ジーンズを脱がせパンツ一丁にさせたが股間は興奮よりも緊張が勝っているようで、来るまでの勢いはどこへやら、今ひとつ盛り上がりにかけていた。
「ふむ」
唯はサマーセーターを、ハイウエストのワイドパンツも次々と脱ぎ落としてキャミソール下着姿の女体を葉山に見せつけてやる。
身長こそ低くアンバランスだが、胸も尻もくびれた腰も肉感的で女性の体なのである。
「…どう、うちで勃つ?」
「あ、ちょっと、待って下さい…いきなりは刺激が強いです」
「女に恥かかせんとって?龍ちゃん」
それでもムクムクと膨張が見られたので、唯は満を辞して葉山のボクサーをずり下げ、モノを確認する。
「龍ちゃん…見かけによらず漢らしいもん持ってるやん♡うわぁ、ふふ」
見かけ通りのモノとはどんなのかは分からないが、葉山は自分のモノが褒められていることだけは理解し、安堵した。
この後…唯主導で葉山青年は無事童貞を捨てた。
初めての体験に戸惑いながらも葉山は正直な反応を返し、その喘ぎ声は裏返り、その艶かしさはどちらが女か唯が自信が無くなるほどで。
これまで貪った男の顔など唯は覚えてはいないが、それでもこの青年が可愛さも苛めたさも段違いにトップなことは明らかだった。
名前を呼ばれると情が移ってしまう、やはり教えなくて正解だと唯は確信する。
案の定葉山は最中に「名前くらい教えて下さい、気持ちの持って行き場が無い」と請い、しかし唯は「好きな名前で呼んだら?」と突き放す。
「……」
好きな女優の名、好きなキャラクターの名、昔好きだった同級生の名?
葉山は血が上った頭で思考を巡らせるも、何と呼ぼうがしっくり来ないし、適当に思いつきもしなかった。
「……ねぇ、偽名でもいいから、呼び方決めて下さい…縋る先が欲しいんです…」
頭上にはさっき出会ったばかりの年上のお姉さん、名前も教えてくれない意地悪でエッチなお姉さん。
温かい肉襞、締め付ける心地よい圧迫感、先端のイイところに何か当たる感触、味わったことのない「快感」と呼ぶには物足らないほどの高揚感に悶える。
「かわいい、」
葉山は荒い息遣いの唯を見上げては目を閉じ、直視もできないけど脳裏に焼き付けたくてまた目を開ける。

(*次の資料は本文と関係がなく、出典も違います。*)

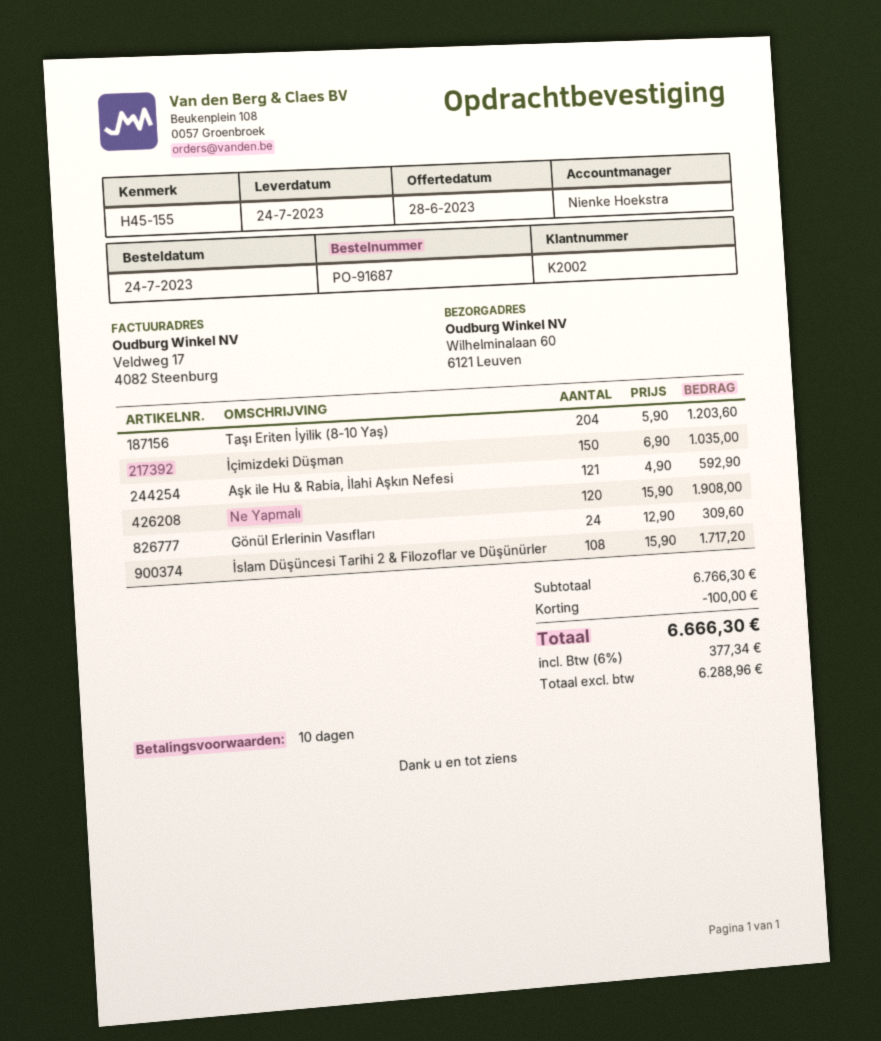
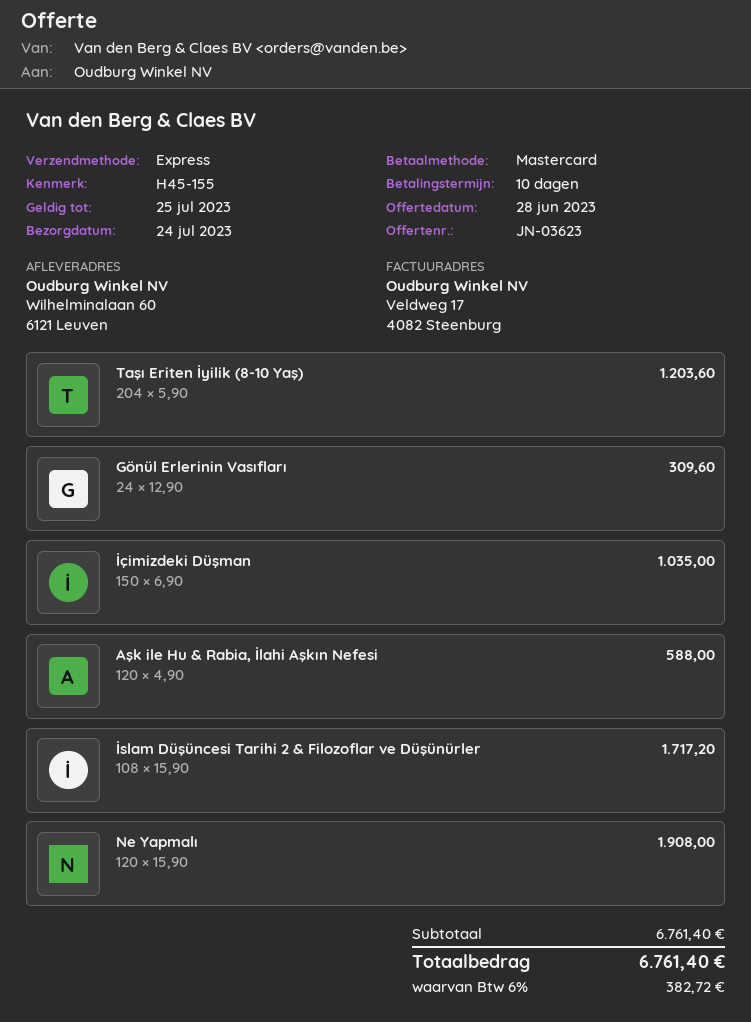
Aşk ile Hu & Rabia, İlahi Aşkın Nefesi: 121 x 4.90 = 592.90 -> 120 x 4.90 = 588.00
subtotal: 6766.30 -> 6761.40
discount: 100.00 -> none
tax: 6% = 377.34 -> 6% = 382.72
total: 6666.30 -> 6761.40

前後から縦運動に変わり、葉山が一層喘ぎだした時、唯がその目を見つめて言葉を落とした。
「ユイ」
「へっ?」
「ユイや、そう呼んで、龍ちゃん」
葉山の艶に当てられたのか、彼女は遂に名を教え…
「ユイ、さん」
これが偽名でも渾名でも、虚像かもしれないがどうでも良い、葉山は下唇をぎっと噛み、堰が切れたように賜った名を紡ぐ。
「……ユイ、さん…、ユイさんっ」
葉山は犯されているが如く歯を食いしばり、甘美な遊戯の終わりを唯に知らせた。
時間にすると挿入は短かったが前戯も含めればそこそこ楽しめる内容だった。
熱い滾りをスキン越しに感じ、唯はこの青年の大人への一歩の助けになれたことを嬉しく思った。
しかし腰を浮かせてするんと葉山を抜き、先ほど同様にティッシュでお掃除をしたらサッとショーツを履いてしまう。
そして葉山のボクサーを拾い上げお疲れモードのモノの上にかけると、
「シャワーしてくるわ」
と言い残してスマートフォンだけ持って風呂場へ向かってしまった。